L’obiettivo, pubblicamente dichiarato dal governo Netanyahu, è quello di spazzare via i palestinesi una volta per tutte. Coloro che sopravviveranno ai carri armati che distruggono le case con dentro le famiglie verranno scacciati in un fazzoletto di terra nell’estremo sud, ai confini con l’Egitto, dove Israele sta freneticamente demolendo gli ultimi edifici e infrastrutture rimaste in piedi per rendere la zona totalmente inadatta alla vita.
Il piano prevede che i palestinesi non rimarranno lì, ma verranno deportati in massa altrove. Le ultime notizie dagli USA raccontano che Trump sta lavorando da a un piano per deportare permanentemente almeno un milione di persone in Libia: uno Stato che non è uno Stato, diviso tra fazioni perennemente in guerra, dove l’unica legge è quella della forza e dove già adesso decine di migliaia di innocenti desiderosi di migrare sono reclusi in autentici campi di tortura lautamente finanziati dall’Italia e dall’Unione Europea.
In questi ultimi giorni vari importanti giornali mainstream in Italia e all’estero hanno finalmente ospitato sporadiche prese di posizione contro il massacro di Gaza, tra essi anche il Corriere della Sera e il Financial Times. Molti hanno accolto queste prese di posizione con speranza, illudendosi che siano l’inizio della fine del genocidio, ma temo che in verità sia esattamente l’opposto.
Queste prese di posizione (comunque annegate nel consueto mare di disinformazione che le stesse testate continuano a portare avanti) arrivano proprio adesso per un motivo molto semplice: sono convinti che il genocidio di Gaza è infine giunto alle fasi finali e verrà presto compiuto.
Queste tardivissime ammissioni avvengono proprio perché sono tardive: chi le assume è perfettamente consapevole che nessuno interverrà per fermare la strage finale, e quindi può tranquillamente indignarsi e versare lacrime di coccodrillo senza dover poi portare avanti questa posizione nel tempo e infastidire realmente i genocidari.

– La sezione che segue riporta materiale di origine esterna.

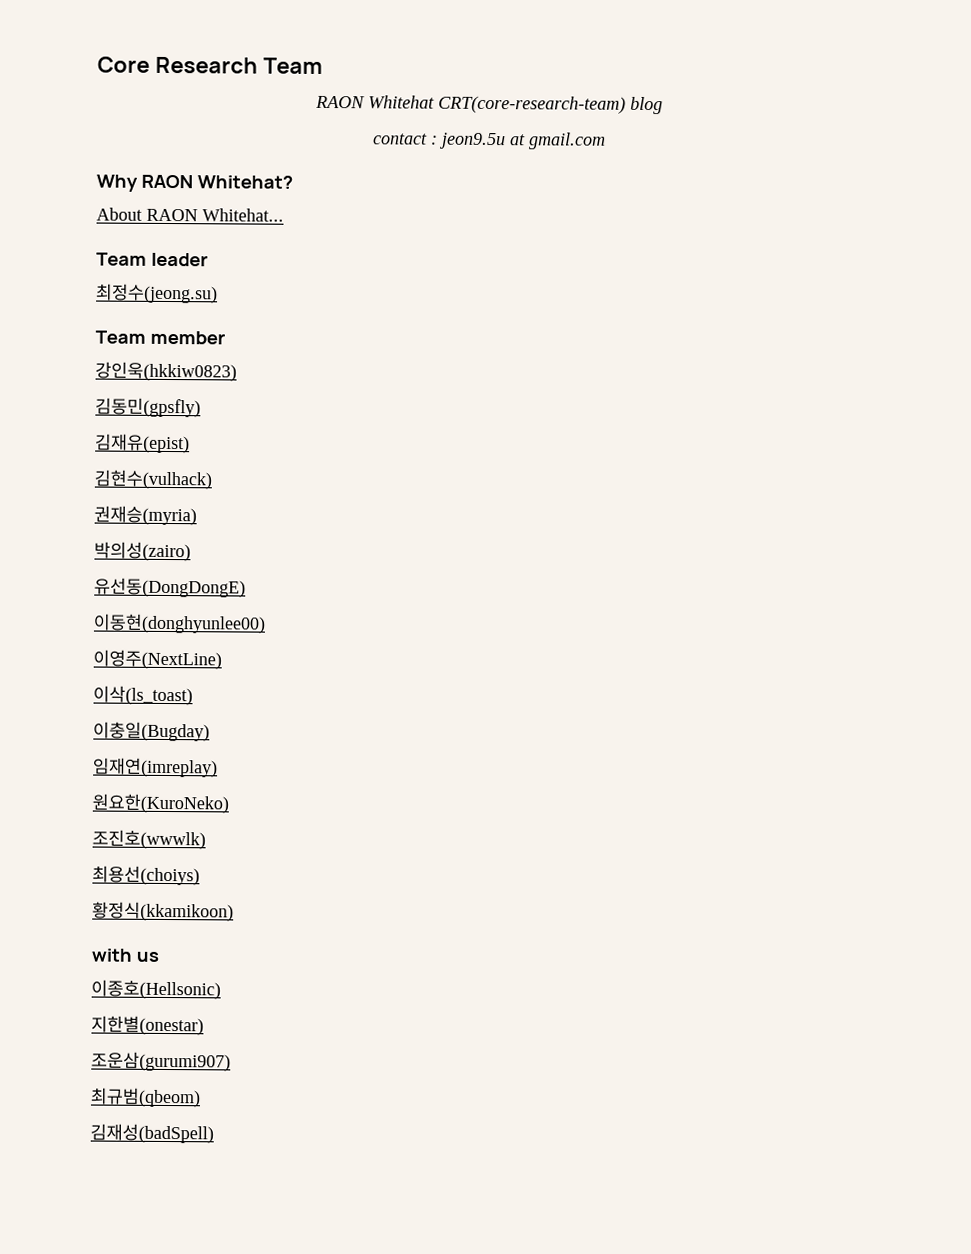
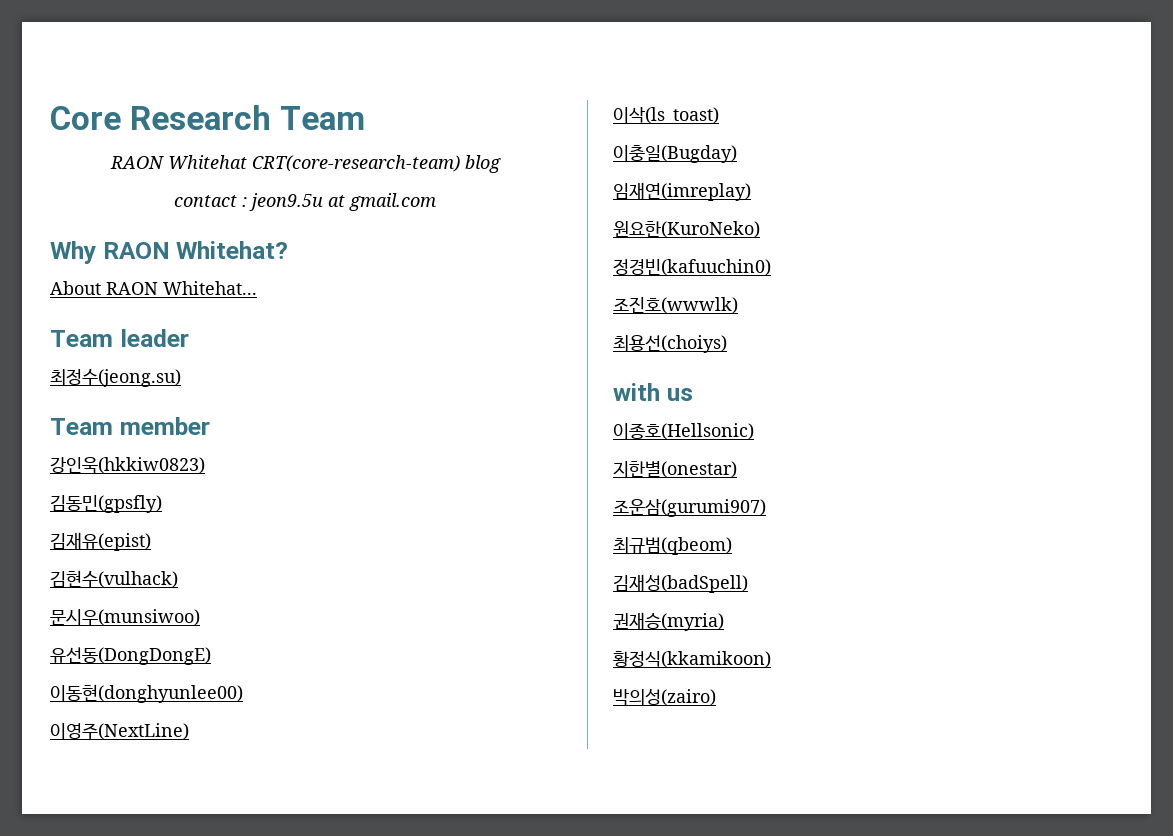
- 권재승(myria)
- 박의성(zairo)
+ 문시우(munsiwoo)
+ 정경빈(kafuuchin0)
- 황정식(kkamikoon)
+ 권재승(myria)
+ 황정식(kkamikoon)
+ 박의성(zairo)

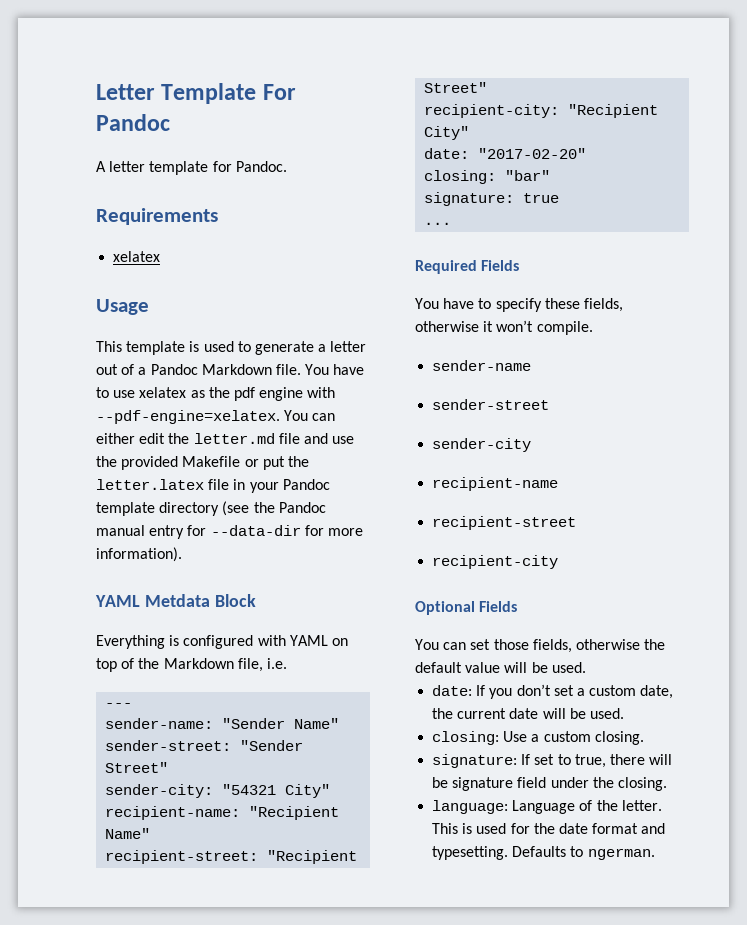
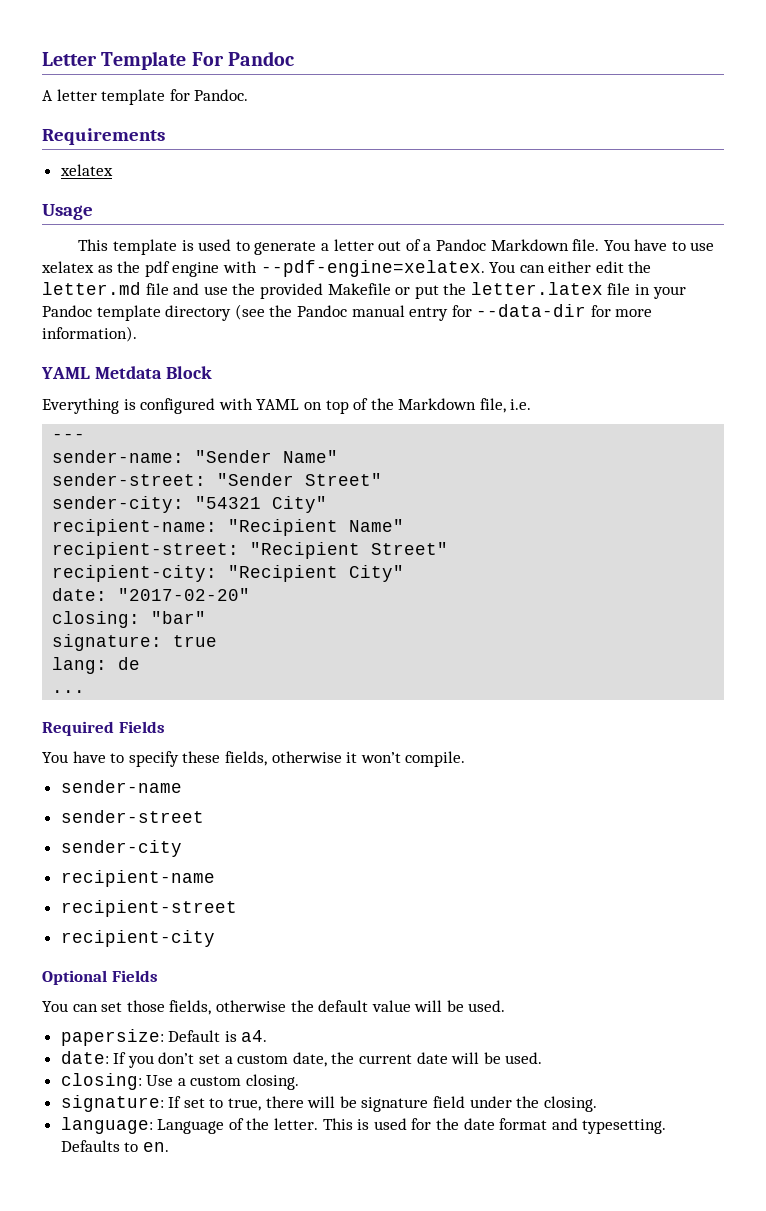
+ lang: de
+ papersize: Default is a4.
- Defaults to ngerman.
+ Defaults to en.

Lo scopo è tanto evidente quanto disumano: cercano di accreditarsi, a futura memoria, come oppositori del più spietato e allucinante crimine che sia mai stato perpetrato alla luce del sole, in modo da proporsi come “i buoni” che hanno cercato di fermare i crimini, quando in realtà sono stati proprio loro, con 19 mesi di continua e deliberata complicità, a renderli possibili.
Queste prese di posizione orribilmente ipocrite non indicano quindi un’inversione di tendenza: sono il segno che i genocidari e i loro complici che ora si stracciano le vesti sono ormai certi che la pulizia etnica verrà completata in tempi brevi.
Quello che vedremo nei prossimi giorni supererà in ferocia ogni precedente storico, perché grazie al prolungato silenzio di morte della maggioranza della cosiddetta “società civile”, i genocidari sanno che ora tutto è permesso.
L’ultimo miglio della folle corsa verso la soluzione finale è iniziato, e gli infami sedicenti democratici del civilissimo Occidente hanno un solo pensiero: “speriamo facciano presto”.